Am liebsten hätte ich mir die Haare gerauft oder einmal kräftig mit meiner Stirn gegen die Steinwand geschlagen, damit sich meine Gedanken wieder in Reih und Glied begeben, doch wahrscheinlich ist auch dieser Versuch zum Scheitern verdammt. Deshalb starre ich einfach nur weiter in Daimons Gesicht, das eine Mischung aus Geduld und Zuversicht ausstrahlt, so als wüsste er bereits wofür ich mich entscheiden werde. Was ziemlicher Blödsinn ist, wenn man bedenkt, dass ich mir selbst nicht über meine nächsten Handlungsschritte im Klaren bin und nur wie eine Kuh, die nicht weiß auf welchem Feld sie grasen soll, zwischen meinen Optionen hin-und herschwanke.

Hör auf dein Herz – Das wäre sicherlich Rocelyns Rezept aus diesem Scheideweg-Schlamassel gewesen. Na ja, nicht nur ihre. Denn dieser Ratschlag ist bekanntermaßen ja die Allzwecklösung für alles, die jedes Romance-Buch dir vor die Füße wirft, sobald sich bei der Protagonistin Entscheidungsschwierigkeiten abzeichnen. Doch was sie alle dabei nicht zu bemerken scheinen ist, dass dein Herz nicht einfach so mit der Sprache rausrückt oder deinen richtigen Weg farbig aufleuchten lässt.
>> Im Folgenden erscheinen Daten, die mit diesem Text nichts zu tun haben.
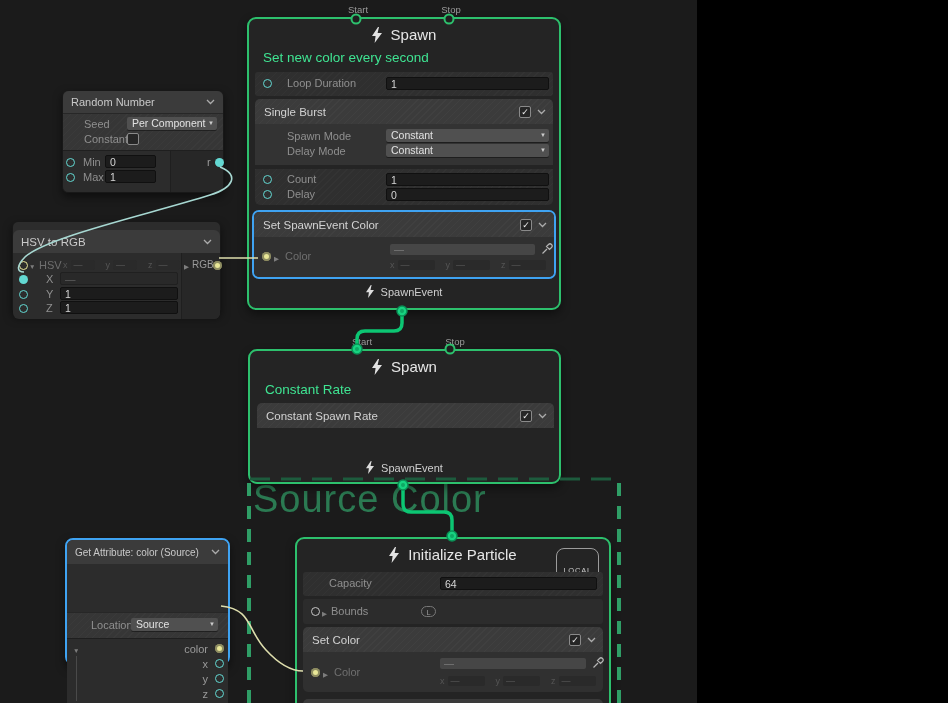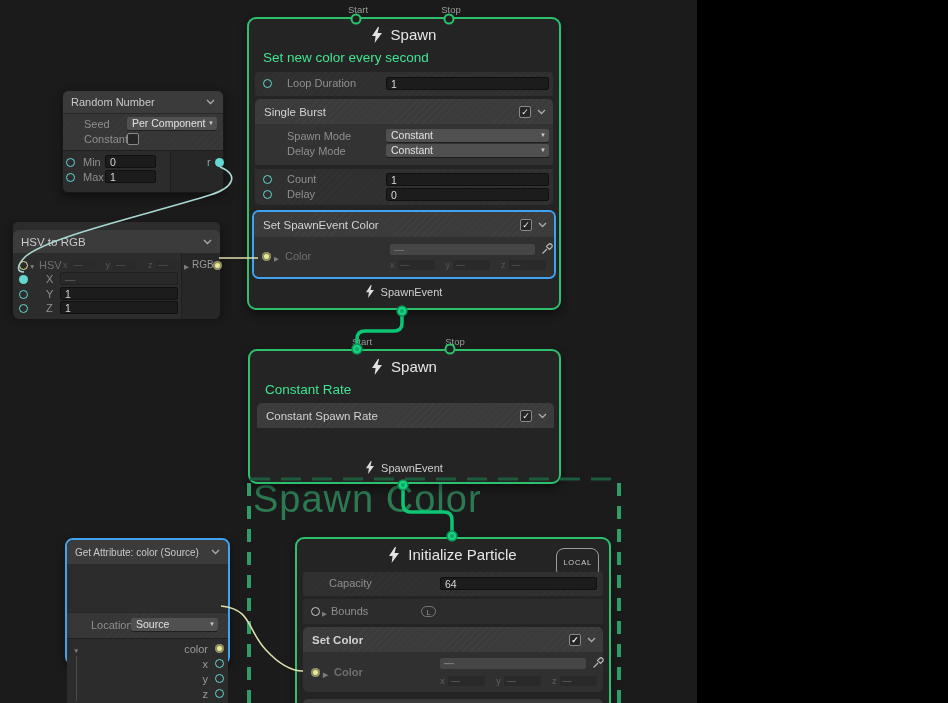--- a/index.html
+++ b/index.html
@@ -84,7 +84,7 @@
 <div class="stage">
   <div class="canvas"></div>
 
-  <div class="group-title">Spawn Color</div>
+  <div class="group-title">Source Color</div>
 
   <div class="op" style="left:62px;top:90px;width:160px;height:101px;">
     <div class="ohead">

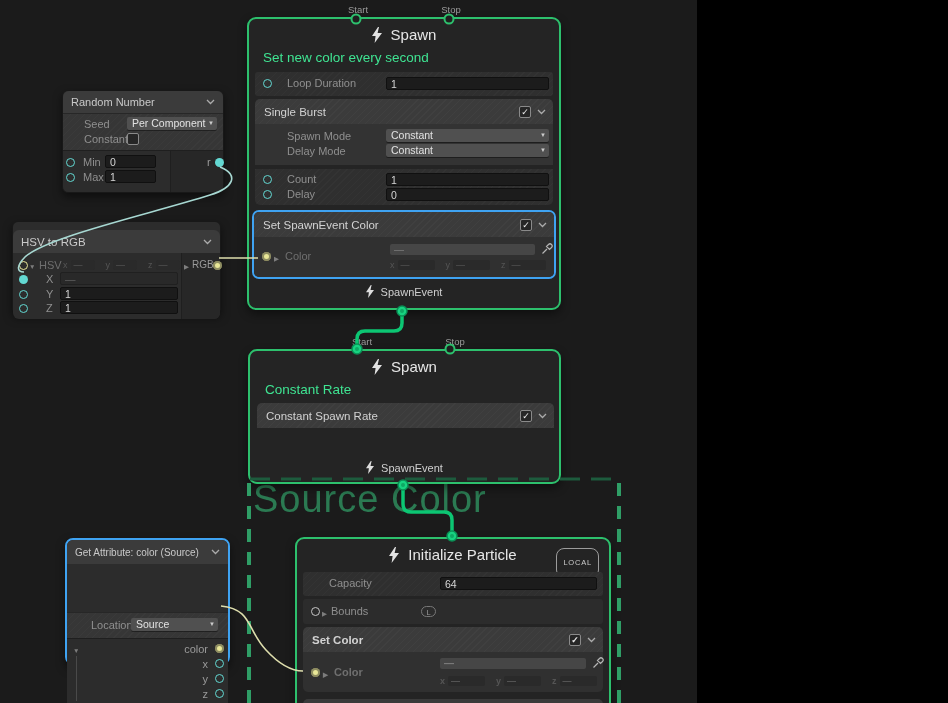--- a/index.html
+++ b/index.html
@@ -71,7 +71,7 @@
   .olbl{position:absolute;color:#9a9a9a;font-size:11px;white-space:nowrap;}
 
   .badge{position:absolute;border:1px solid #9c9c9c;border-radius:8px;color:#cccccc;font-size:7.5px;
-         letter-spacing:.8px;padding:10px 6px;line-height:8px;}
+         letter-spacing:.8px;padding:18px 6px;line-height:8px;}
   .lbadge{position:absolute;border:1px solid #787878;border-radius:7px;color:#9a9a9a;font-size:7.5px;
           width:15px;height:11px;text-align:center;line-height:11px;box-sizing:border-box;}
   .gline{position:absolute;width:1px;background:#4a4a4a;}

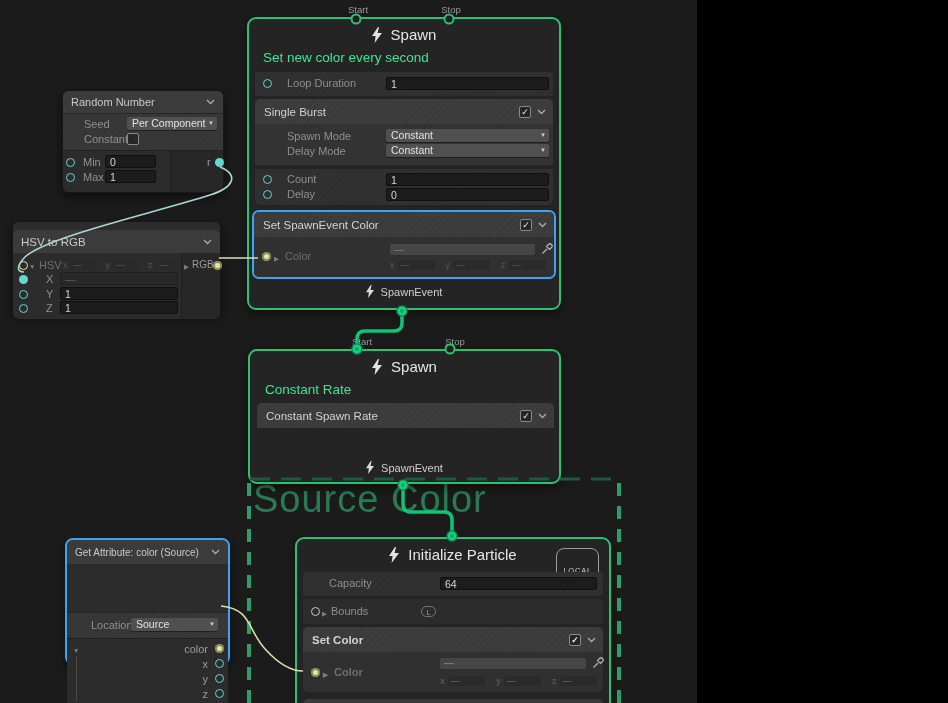--- a/index.html
+++ b/index.html
@@ -334,7 +334,7 @@
       <span class="lbadge" style="left:118px;top:7px;">L</span>
     </div>
 
-    <div class="block" style="left:6px;top:88px;width:300px;height:65px;font-weight:bold;">
+    <div class="block" style="left:6px;top:88px;width:300px;height:65px;">
       <div class="bhead">
         <span>Set Color</span>
         <span class="sp"></span>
Nein, es gibt sich inmitten des Urwalds aus Gedankengängen, Gefühlen und Ängsten ja nicht mal zu erkennen, so dass es unmöglich ist genau zu sagen, welche Aussage dir nun das pochende Organ in deiner Brust untergeschoben hat.

Aber ich muss eine Entscheidung fällen, wenn ich hier nicht ewig still vor mich hinträumen möchte, also treffe ich mit mir selbst eine Übereinkunft: Ich werde versuchen ihm meine Geschichte zu erzählen. Wenn die Worte in Strömen von meinen Lippen tropfen – dann sei es so. Aber wenn ich den Mund öffne und die Worte bauen sich irgendwo in meinem Rachen zu einer Art undurchdringlichen Mauer auf, die mir das Atmen erschwert, werde ich meine vorherige Aussage einfach so stehen lassen.
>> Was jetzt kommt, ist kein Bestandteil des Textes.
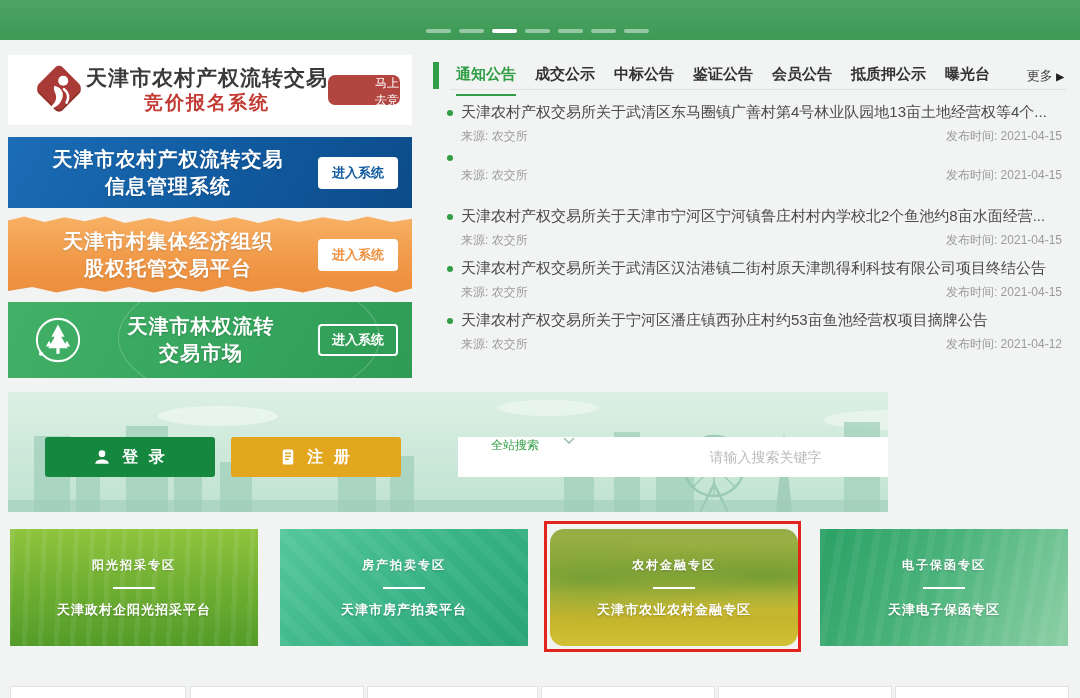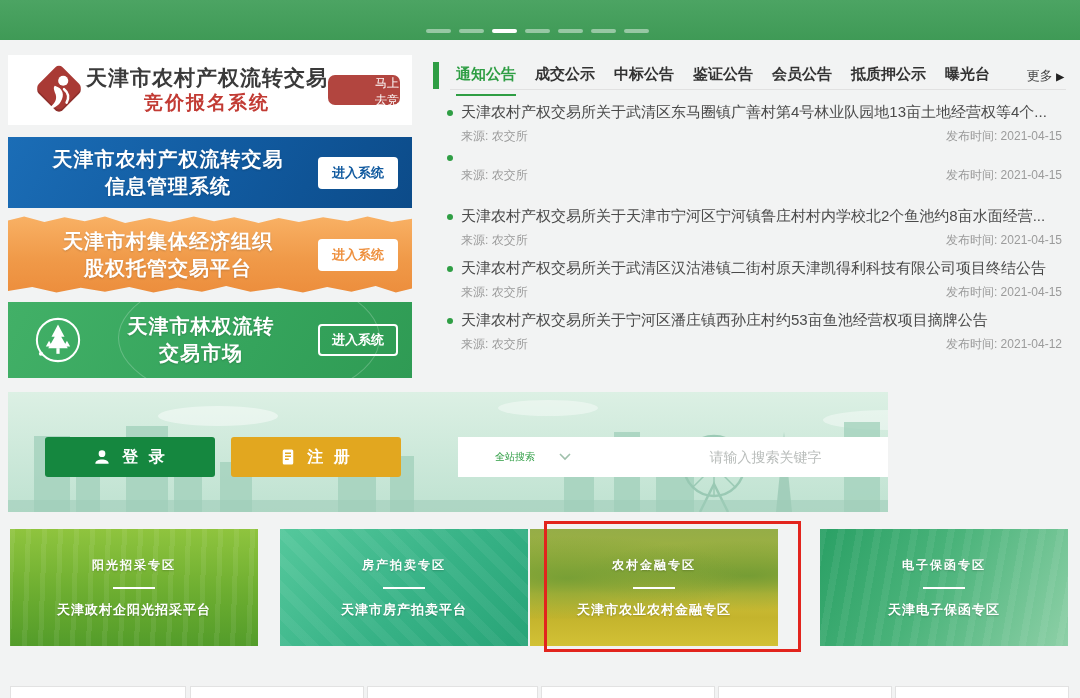--- a/index.html
+++ b/index.html
@@ -67,8 +67,8 @@
   .login-btn { left:37px; background:#15873f; }
   .reg-btn { left:223px; background:#e2a71f; }
   .searchbar { position:absolute; left:450px; top:45px; width:575px; height:40px; display:flex; background:#fff; }
-  .scope { flex:0 0 150px; display:flex; align-items:center; justify-content:center; gap:24px;
-    font-size:10px; color:#2f9e44; cursor:pointer; }
+  .scope { flex:0 0 150px; display:flex; justify-content:center; gap:24px;
+    font-size:12px; color:#2f9e44; cursor:pointer; }
   .search-input { flex:1; border:none; outline:none; font-size:14px; color:#444; text-align:center; background:transparent; }
   .search-input::placeholder { color:#b9bdbb; }
   .search-btn { flex:0 0 110px; border:none; background:#2f9e44; color:#fff; font-size:15px; cursor:pointer;margin-top:26px; }

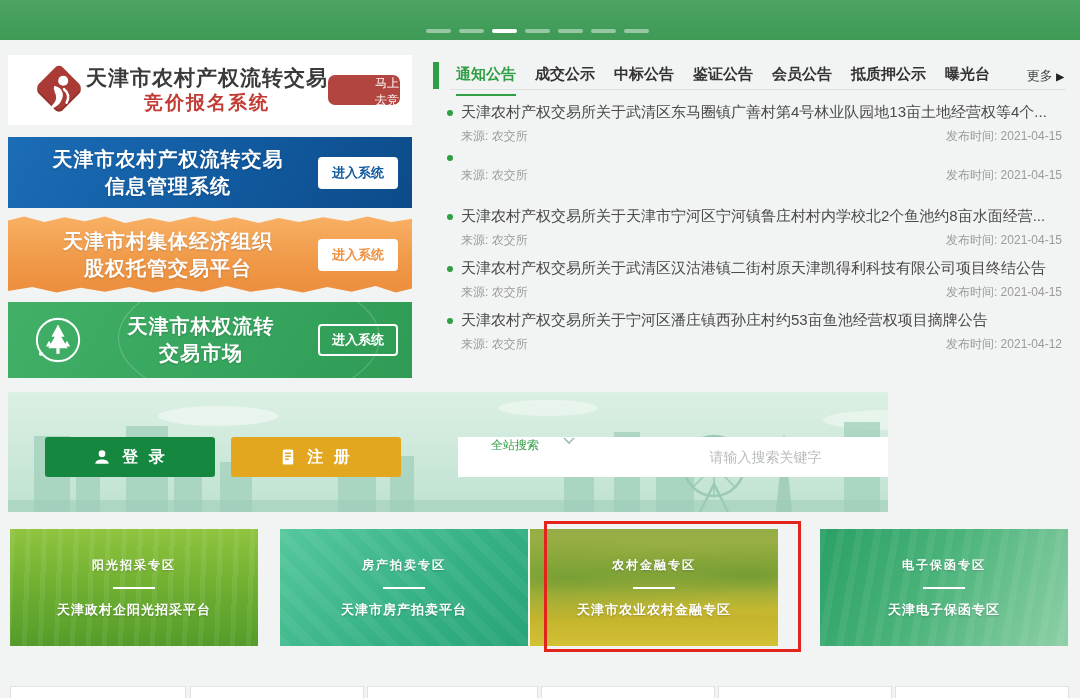--- a/index.html
+++ b/index.html
@@ -85,10 +85,10 @@
   .zone1 { left:280px; background:
       repeating-linear-gradient(45deg, rgba(255,255,255,.05) 0 9px, rgba(0,0,0,0) 9px 19px),
       linear-gradient(135deg,#55c89c 0%,#37b286 55%,#28a477 100%); }
-  .zone2 { left:530px; background:
+  .zone2 { left:550px; background:
       radial-gradient(120% 60% at 15% 42%, rgba(110,155,52,.85) 0%, rgba(110,155,52,0) 60%),
       radial-gradient(130% 55% at 88% 40%, rgba(104,150,50,.8) 0%, rgba(104,150,50,0) 55%),
-      linear-gradient(180deg,#95ad47 0%,#a3b43d 36%,#cdbf39 55%,#c4b42d 76%,#d2c135 100%); }
+      linear-gradient(180deg,#95ad47 0%,#a3b43d 36%,#cdbf39 55%,#c4b42d 76%,#d2c135 100%); border-radius: 14px; }
   .zone3 { left:820px; background:
       repeating-linear-gradient(100deg, rgba(255,255,255,.06) 0 7px, rgba(0,0,0,0) 7px 18px),
       linear-gradient(120deg,#2aa065 0%,#4ab37a 45%,#8ed0a7 100%); }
>>Seit ich geboren bin wissen nur eine Handvoll Personen von meinen Fähigkeiten und ich war in deren Augen immer nur ein Freak<<, beginne ich und stelle überrascht fest, wie einfach mir diese Silben über die Lippen kommen, >>Meine Eltern haben mich deswegen verstoßen und wenn ich an die Ärzte zurückdenke, die mich immer wieder untersucht haben, dann ist mir nur das Funkeln in ihren Augen im Gedächtnis geblieben. Die Ehrfurcht. Die Angst. Der Blick, der mich fühlen ließ als wäre ich kein kleines Mädchen, sondern eine abstruse Sensation, die man begaffen kann. Und das alles nur wegen einer Art Gendefekt, der... durch bestimmte Umstände herbeigeführt wurde und der es mir ermöglicht meine eigenen Flammen zu formen und zu nutzen. Diese Kräfte habe ich auch eingesetzt, als ich dich vor den Soldaten in dieser Küche gerettet habe, genauso wie damals als die Koslower ein Feuer im Schloss legten und die Sprinkleranlage auf magische Weise nicht ansprang. Dabei -<<

>>Das war ich <<, unterbricht mich Daimon auf einmal mit gepresster Stimme, >>Es war kein Zufall, dass die Anlage nicht funktionierte. Ich war dafür zuständig, sie abzustellen und ich habe diesen Befehl auch ausgeführt, aber nur, weil mir diese Bastarde versicherten nur ein kleines Feuer zu legen, um Chaos zu stiften und einen größeren Rummel in den Medien zu bekommen. Prinzipiell hätten sie den König schon beim ersten Mal stürzen können, doch ihr Plan war es sich erst einen brutalen Ruf beim Volk zu verschaffen, um etwaige Aufstände gegen die neuen Regierungsvorsitzenden vorzubeugen. Jedenfalls erzählten sie mir damals etwas von einem kontrollierten Feuer, das leicht löschbar wäre, aber dieses Versprechen haben sie mit ihrer Aktion gebrochen. Das Schlimmste ist ja, dass ich es wohl erst bemerkt hätte, als es schon längst zu spät war. Doch dann ist Adrien nicht im Bunker aufgetaucht und ich bekam es mit der Angst zu tun, dass ich jetzt auch noch meinen eigenen Bruder mit meinen Entscheidungen in den Tod getrieben habe.